話の中心は、僕が過去に訪れた、その時の出来事です。僕が出会った町の人、特に滞在先の「貝原家」の人たちの、町に縛られたと思われる、運命に身をゆだねたような倦怠と、その簡単なようでいて、複雑な人間関係(愛情の複雑さ)が、印象的です。この作品は大林宣彦監督で映画化されました。福岡県の柳川でロケがなされ、町の雰囲気をいかした良い映画でした。キャストとしては、峰岸徹と、根岸季衣が特に印象的でした。脚本的にも、原作に加味されている箇所は良かったです。

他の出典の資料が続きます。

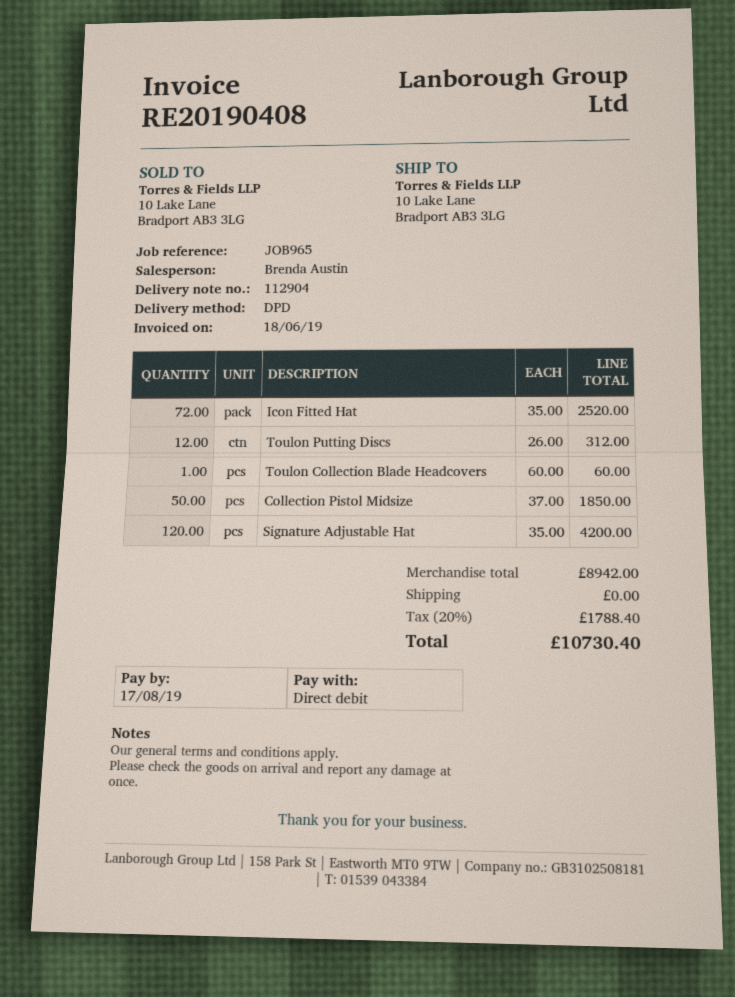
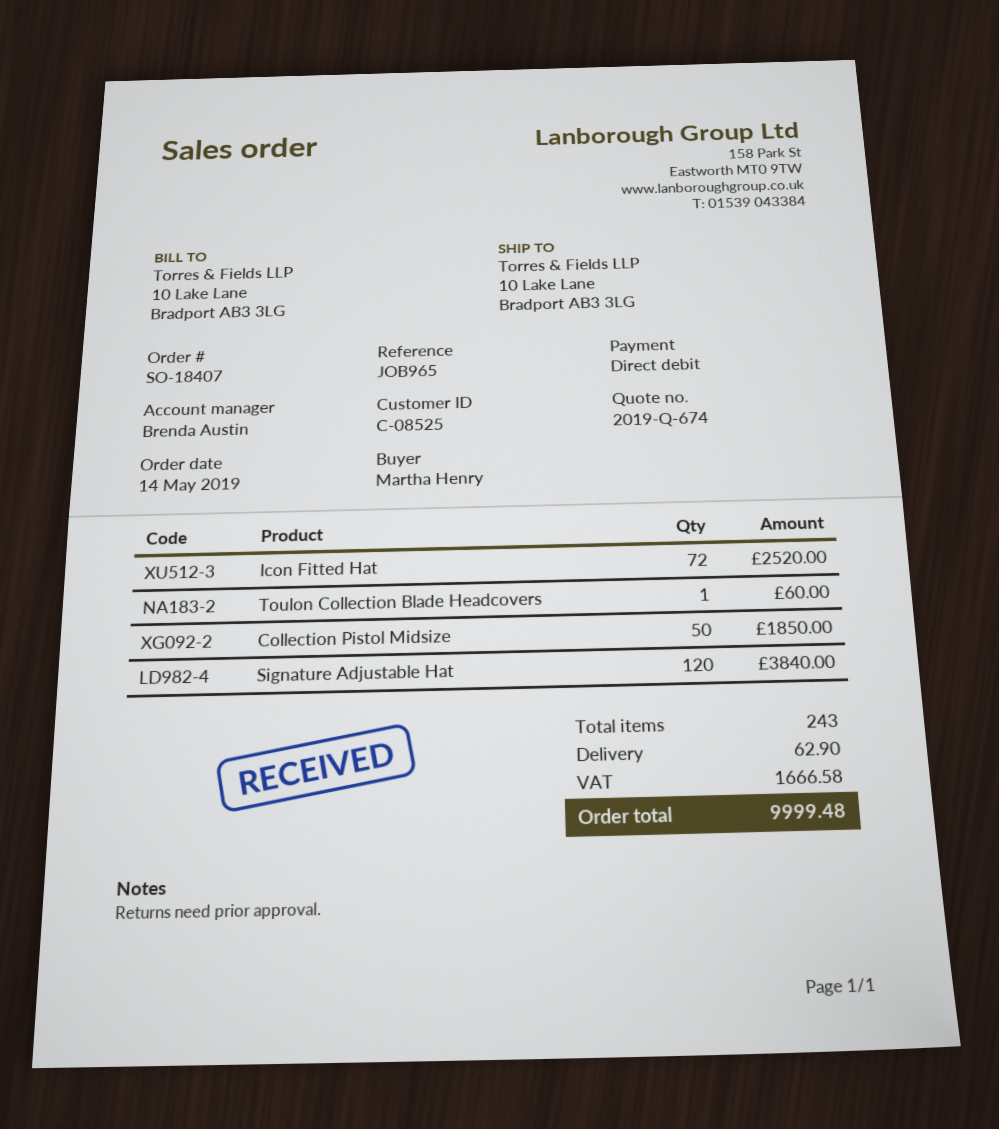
Toulon Putting Discs: 12 for 312.00 -> none
Signature Adjustable Hat: 120 for 4200.00 -> 120 for 3840.00
shipping: 0.00 -> 62.90
tax: 1788.40 -> 1666.58
total: 10730.40 -> 9999.48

『沼』……これは、童話風の作品ですが、読みようによっては怖い感じもします。「子供」と「大人」という表記からして、子供が大人の知らないうちに巣立つというイメージでしょうか。

『飛ぶ男』……入院先の男の意識が分裂し、ベッドに残る方と、病院を抜け出して街を徘徊する方とに分かれるという、実験的で幻想的な一品です。著者の入院体験が色濃く出たように感じてしまいます。

『樹』……芸術家である「彼」は、自らを「幹」に例え、そこから伸びた枝々に、自分の作品や妻とのことへと意識をむけるのですが……。

『風花』……入院中の男が、蒲団の中で、様々な過去の出来事を連続的に思い浮かべます。風花と呼ばれる雪に、儚さをなぞらえつつも、明るい感じもまた示されます。短い作品ですが、構成的です。

『退屈な少年』……退屈をもてあます少年「謙二」は、己の運命に身を賭けようとしています。この一編は、彼に加えて、父親の「麻生教授」、兄の「舜一」、謙二の世話をする「三沢早智子」、そして従妹の「雪子」と、この五人の視点から描かれた一節一節が織り交ぜられ、地味ながらしっかりと構築されています。そして、そこに愛や運命や死といったものが話に色付けします。謙二を中心に見ると、彼の未来がありながらも、危うい運命に身を賭ける若さの象徴を軸に、父親と三沢さんとのそれ、舜一と雪子と井口(=舜一の友人)とのそれと、二つの愛の構図が見受けられます。それぞれが、未来を向いていたり、その愛の不可能性に悩んだりするのです。